If you’re in ecommerce then the chances are that you’ve already heard of brand sentiment and are going to some lengths to gather data for it. If you’ve never seen the term before, you probably have some intuition as to what it is: attitudes and general opinion towards your product or service. Whether these are positive or negative associations, they are all considered vital sentiments that contribute to sentiment.
The reasons for analysing this data are numerous, and it makes sense that some of this information is gathered from ecommerce websites. However, with social media continually growing in both size and popularity it’s become ever more imperative that businesses start to put together a strategy to incorporate social media data in brand sentiment analysis. As with most digital analysis, the reasons to use sentiment analysis evolve in line with the way in which people consume media. The core reasons to use this data, however, remain and can be applied to social media.
Understanding what your audience is feeling
It’s all very well having an enormous surge in social mentions, but it can be a significant issue if a large proportion of them are negative. Sentiment is driven by emotion, and the resultant mentions are a reflection as to how people are feeling with regard to your brand. If there are high numbers of negative mentions, you’re going to need to work out why and look at solutions for repairing any damage to your reputation. Audience potential on social media is huge, and it can be difficult to repair entrenched negative associations.
Social media marketing campaigns are becoming more sophisticated and it’s increasingly difficult to grab and hold people’s attention for the right reasons. With so many stories as to how brands have got it wrong, it’s a good idea to be collating attitudes towards a campaign throughout its duration. If sentiment leans towards the negative, you can act quickly to adapt and assess how to avoid similar pitfalls in the future.
In the worst case scenario, it’s best to be informed and to determine whether to pull a campaign rather than let a failing one continue. On the flip side, analysing positive campaign impact is just as important in mining good strategy to apply to future efforts.
When a particular post is shared more than another, of course you’re going to want it to be driven by positive sentiment. Knowing what your audience responds to is by far the best way to plan an effective content strategy for multiple social media platforms. They used to say that there was no such thing as bad press, but this is an outdated sentiment.
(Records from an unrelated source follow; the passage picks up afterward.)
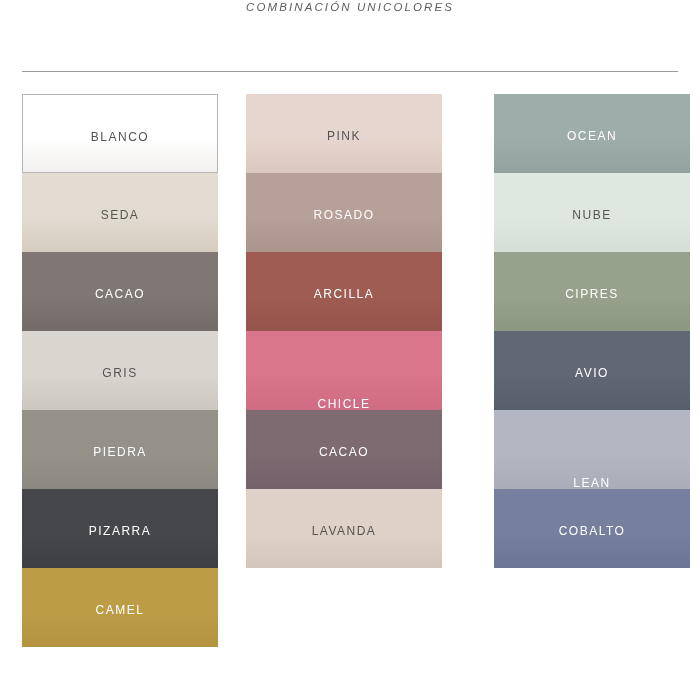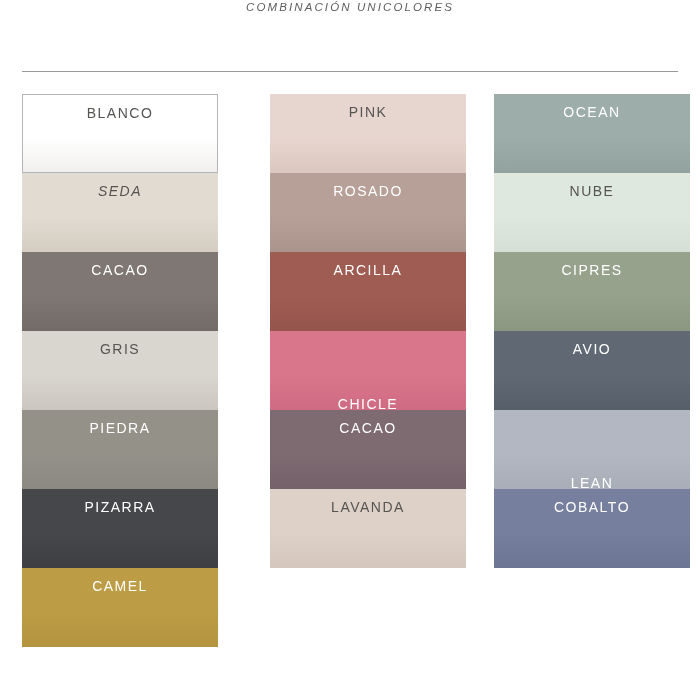"BLANCO" .swatch-label { font-size: 14px -> 12px; margin-top: 12px -> 36px }
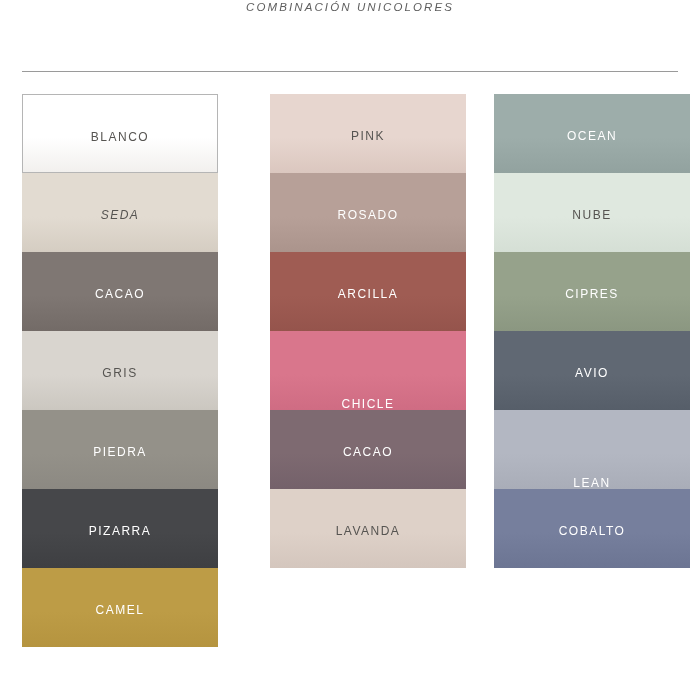"PINK" .col-2 { left: 270px -> 246px }
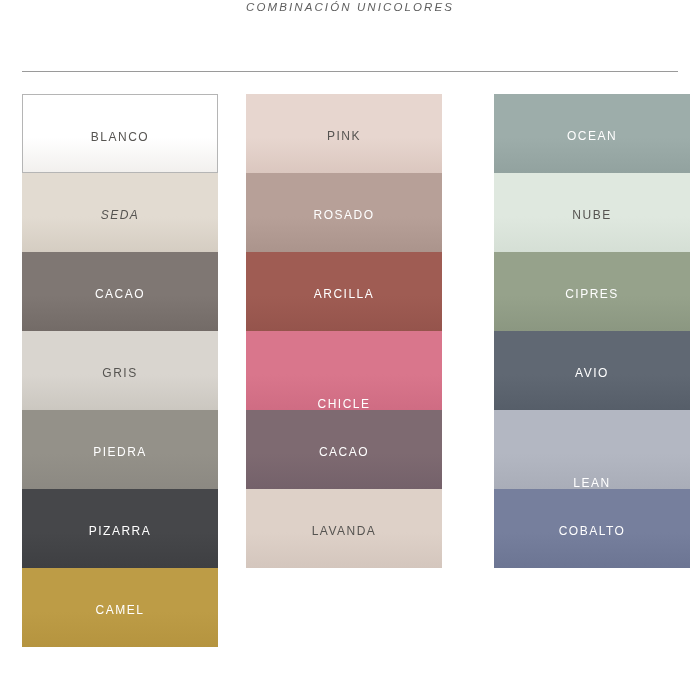"SEDA" div.swatch { font-style: italic -> none }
In a fast-paced digital world, reputation can go a long way and knowing how people are responding to the content you are putting out is key in synthesising future content.
Brand sentiment will, of course, change over time, and your response to it will shape this. Know how to use the data you’re gathering and utilise appropriate sentiment technologies to improve accuracy and make the management of volume data tenable. This will ensure that you are maintaining, improving, or changing the way in which people associate with your brand.